The famous game show "Let's Make a Deal" had that flavor in it for the deal of the day at the end of the show. A slight modification led to the famous Monty Hall problem that baffled even some famous mathematicians.
Other games have aspects of probability in their decision making. With the spinning of the big wheel, there is the decision to hold with the first spin result or gamble to add to a higher total with the risk of going over $1. Even if you don't have a good prior distribution for the price of an item, bidding strategy can be partially based on an idea of a bet that is going to be reasonable and have a better chance of winning than the competitors.
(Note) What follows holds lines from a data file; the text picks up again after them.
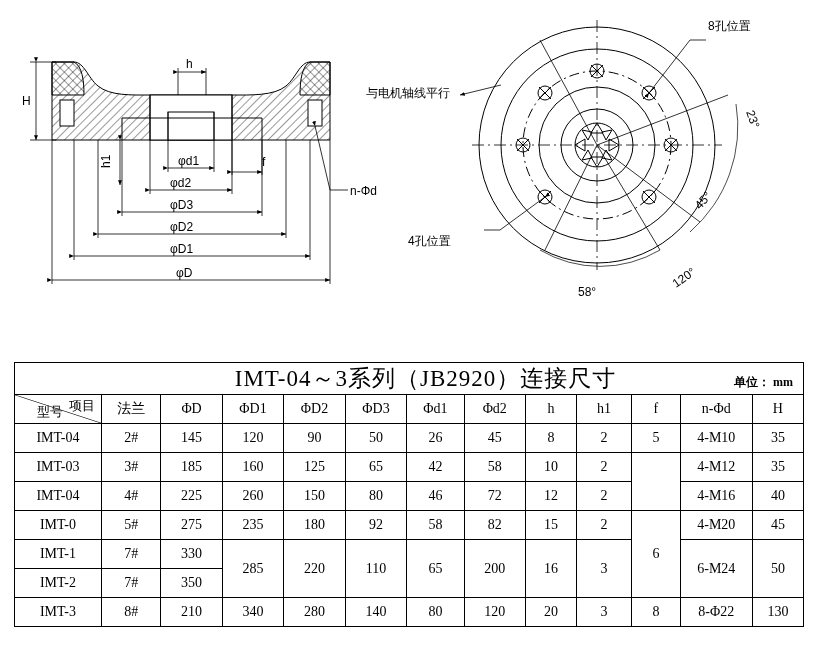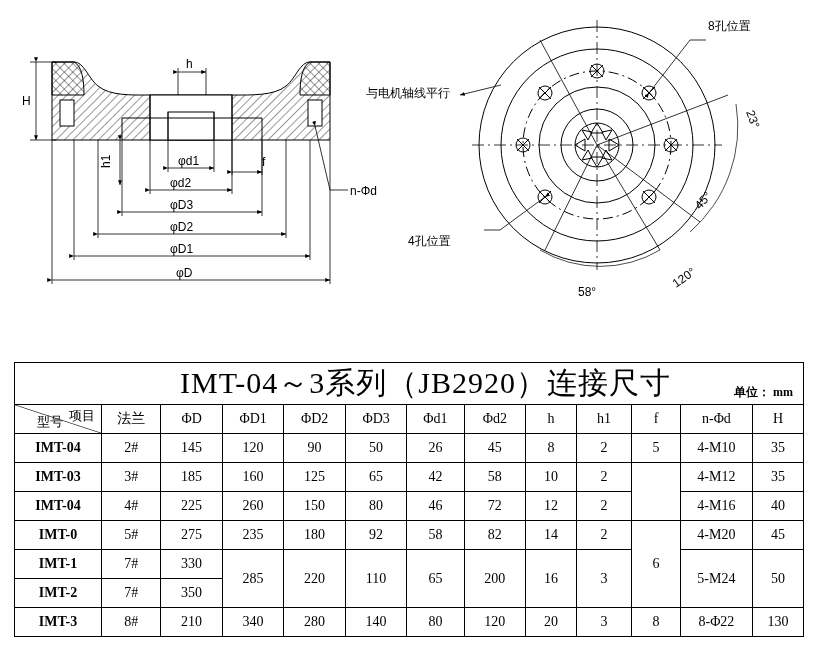--- a/index.html
+++ b/index.html
@@ -37,7 +37,7 @@
     position:relative;
   }
   .title-text{
-    font-size:30px;
+    font-size:23px;
     letter-spacing:1px;
     margin-left:33px;
   }

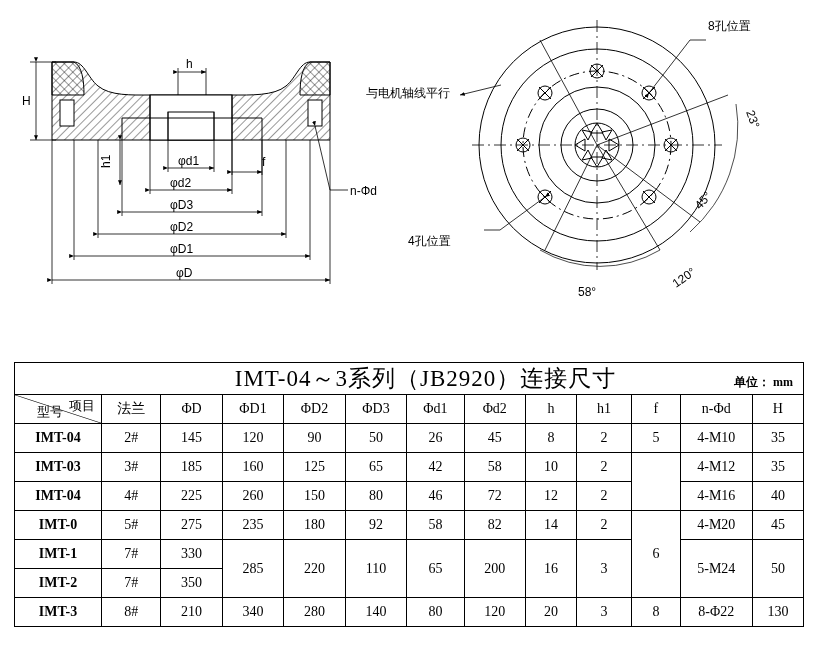--- a/index.html
+++ b/index.html
@@ -63,7 +63,7 @@
     position:absolute; left:22px; bottom:2px; font-size:13px;
   }
   .hdr{ font-size:14px; height:46px;}
-  .cell-model{ font-size:13px;font-weight:bold; }
+  .cell-model{ font-size:13px; }
   svg text{ font-family:"Liberation Sans", sans-serif; }
   .lbl{ font-size:12px; fill:#000; }
   .lbl-cn{ font-family:"Liberation Sans", sans-serif; font-size:12px; fill:#000;}

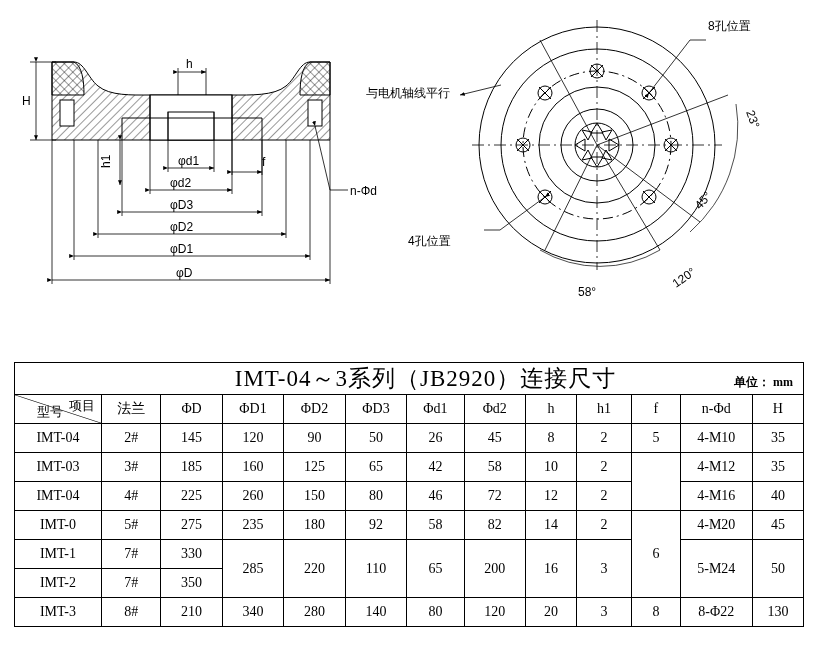--- a/index.html
+++ b/index.html
@@ -362,7 +362,7 @@
       <td>92</td>
       <td>58</td>
       <td>82</td>
-      <td>14</td>
+      <td>15</td>
       <td>2</td>
       <td rowspan="3">6</td>
       <td>4-M20</td>

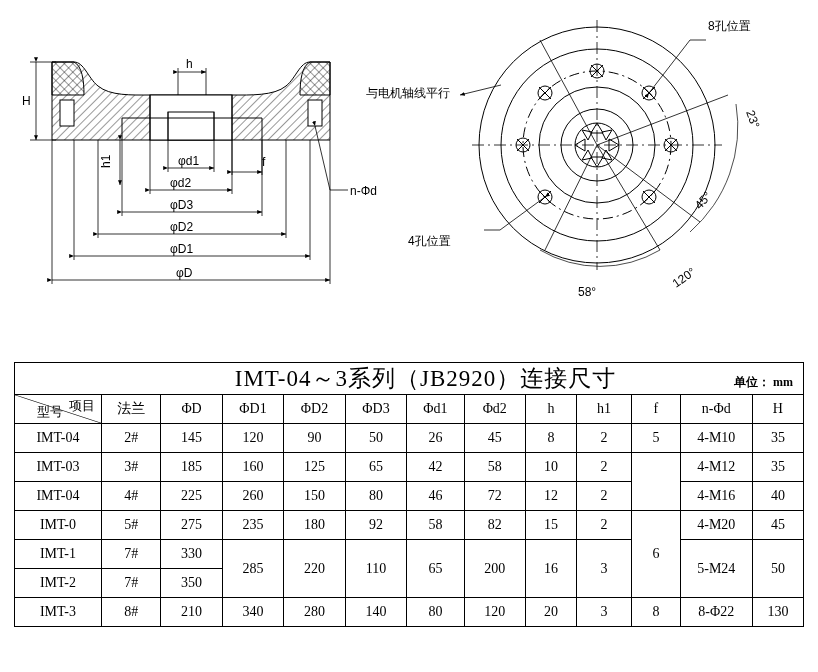--- a/index.html
+++ b/index.html
@@ -380,7 +380,7 @@
       <td rowspan="2">200</td>
       <td rowspan="2">16</td>
       <td rowspan="2">3</td>
-      <td rowspan="2">5-M24</td>
+      <td rowspan="2">6-M24</td>
       <td rowspan="2">50</td>
     </tr>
The best example is when you bid in the last position and the highest bid so far has a good chance in your mind to be below the actual price. Then bidding 1 dollar over it (the minimum that you can bid over) is a very good strategy. Many people actually use that strategy and very often are successful. In addition I think Jeopardy with a statistics board of categories might be a fun way to reinforce concepts through competition. I have seen this work well and be fun for medical topics and once played it on categories for nutrition to teach good eating habits.